Return each line of the listing in which the word "Liberation" appears.

========

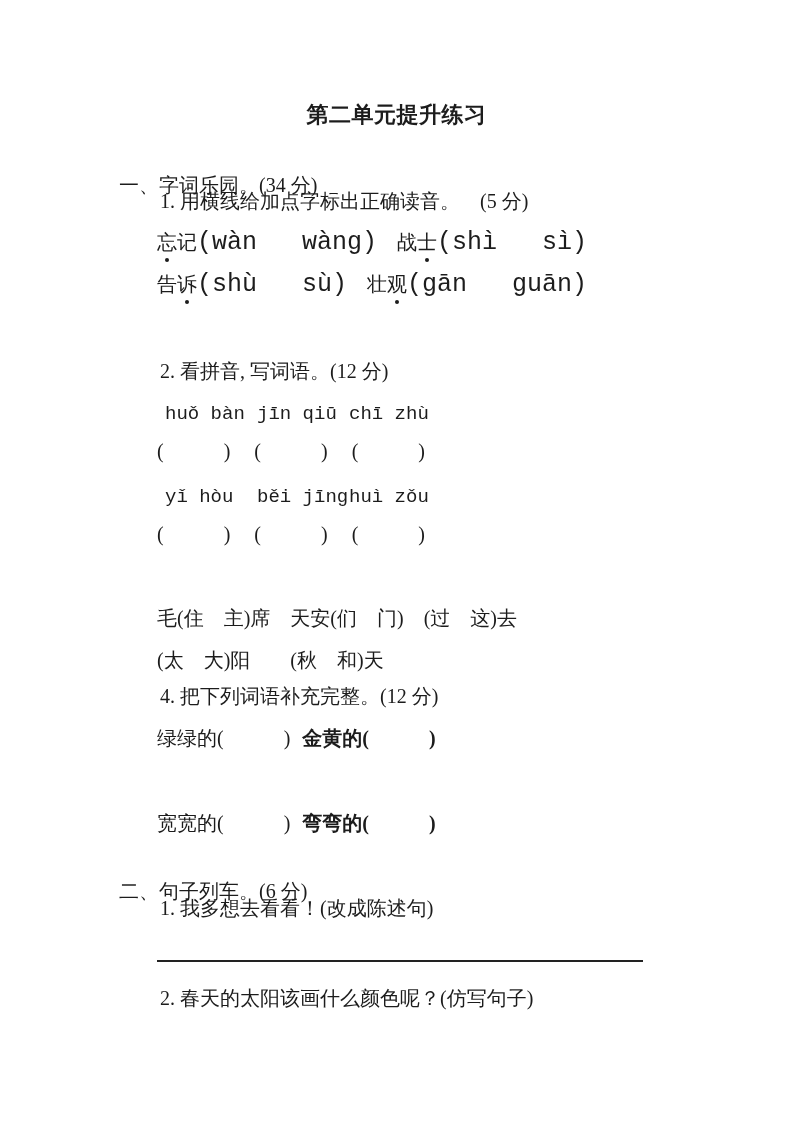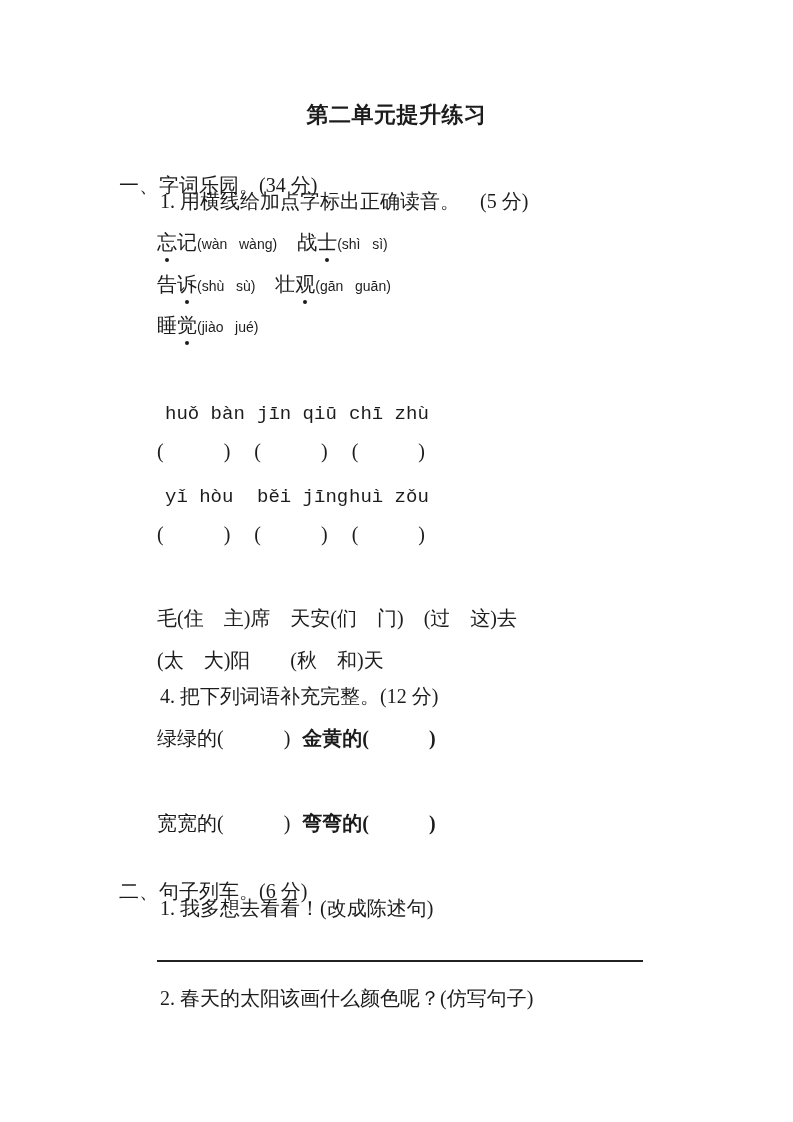--- a/index.html
+++ b/index.html
@@ -50,8 +50,8 @@
     background: #1c1c1c;
   }
   .py {
-    font-family: Liberation Sans, sans-serif;
-    font-size: 14px;
+    font-family: Liberation Mono, monospace;
+    font-size: 25px;
     white-space: pre;
   }
 

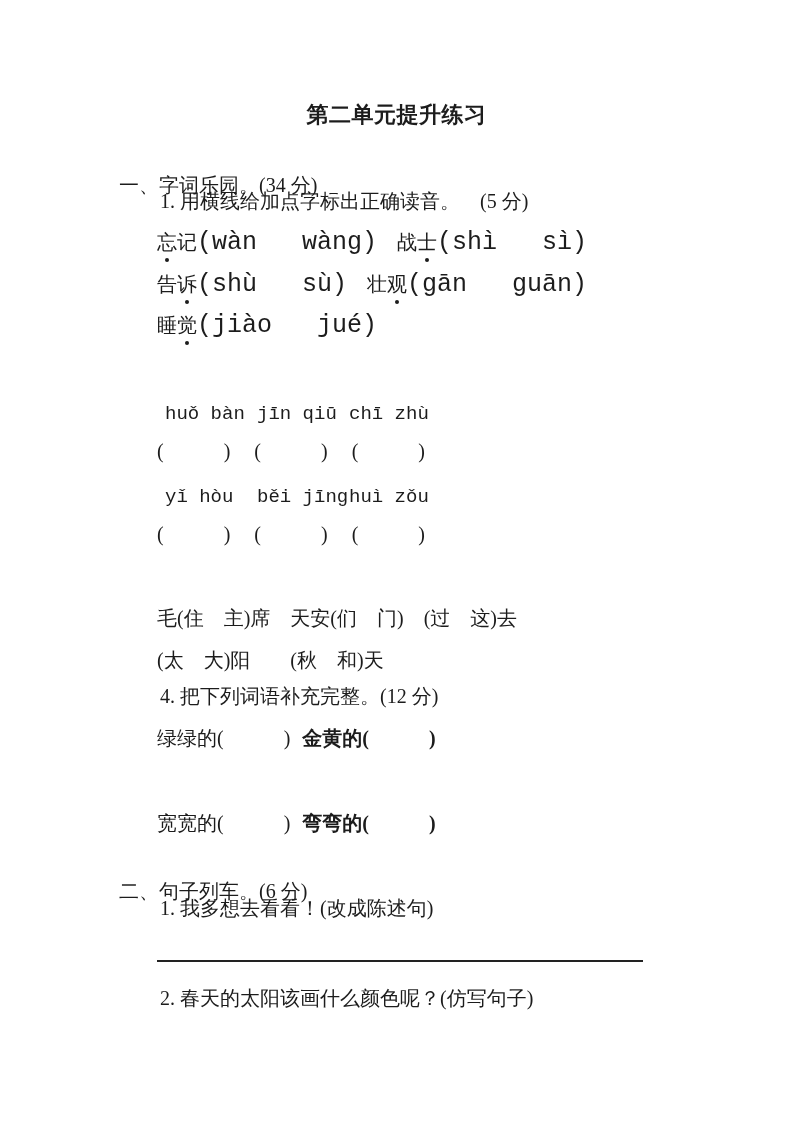--- a/index.html
+++ b/index.html
@@ -96,7 +96,6 @@
 
   <div class="line content" style="top:270px"><span class="wg"><span class="ch">告</span><span class="ch dot">诉</span><span class="py">(shù   sù)</span></span><span class="wg gap"><span class="ch">壮</span><span class="ch dot">观</span><span class="py">(gān   guān)</span></span></div>
 
-  <div class="line content" style="top:311px"><span class="wg"><span class="ch">睡</span><span class="ch dot">觉</span><span class="py">(jiào   jué)</span></span></div>
 
 
   <div class="line pyline" style="top:398px"><span class="pyw">huǒ bàn</span><span class="pyw">jīn qiū</span><span class="pyw">chī zhù</span></div>

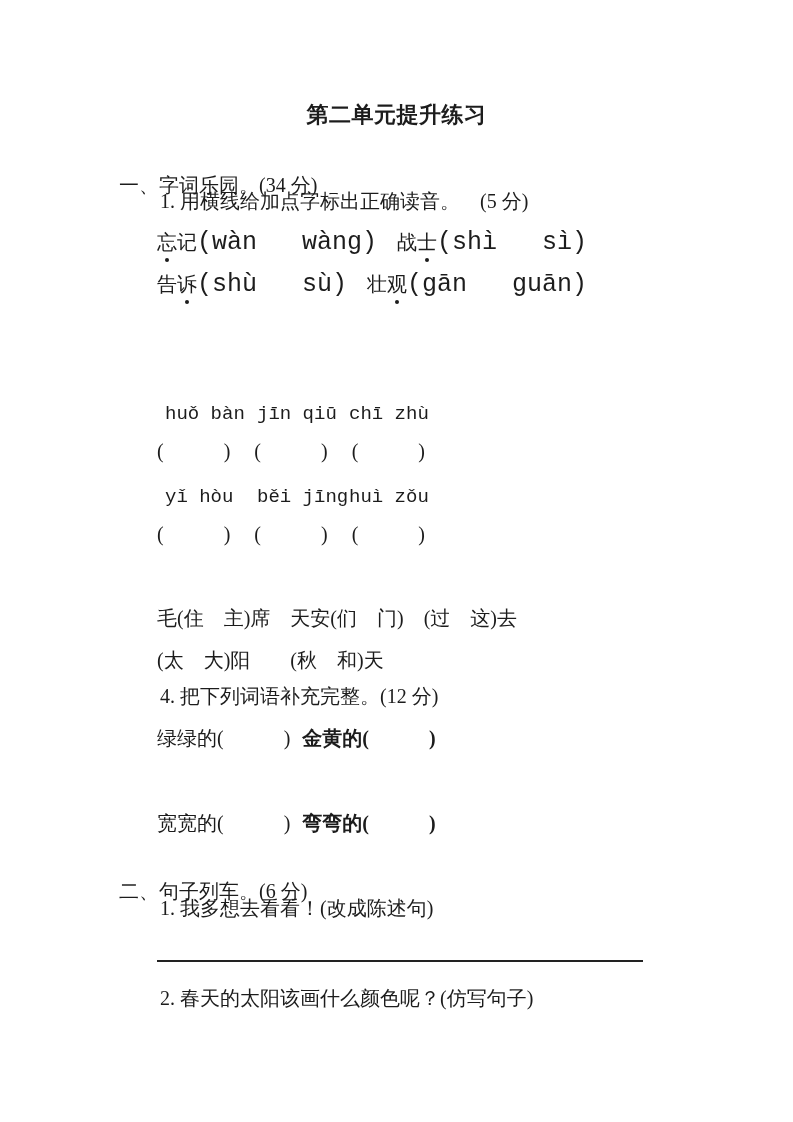--- a/index.html
+++ b/index.html
@@ -97,6 +97,7 @@
   <div class="line content" style="top:270px"><span class="wg"><span class="ch">告</span><span class="ch dot">诉</span><span class="py">(shù   sù)</span></span><span class="wg gap"><span class="ch">壮</span><span class="ch dot">观</span><span class="py">(gān   guān)</span></span></div>
 
 
+  <div class="line lvl2" style="top:357px">2. 看拼音, 写词语。(12 分)</div>
 
   <div class="line pyline" style="top:398px"><span class="pyw">huǒ bàn</span><span class="pyw">jīn qiū</span><span class="pyw">chī zhù</span></div>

========

**Expected answer:**
-    font-family: Liberation Sans, sans-serif;
+    font-family: Liberation Mono, monospace;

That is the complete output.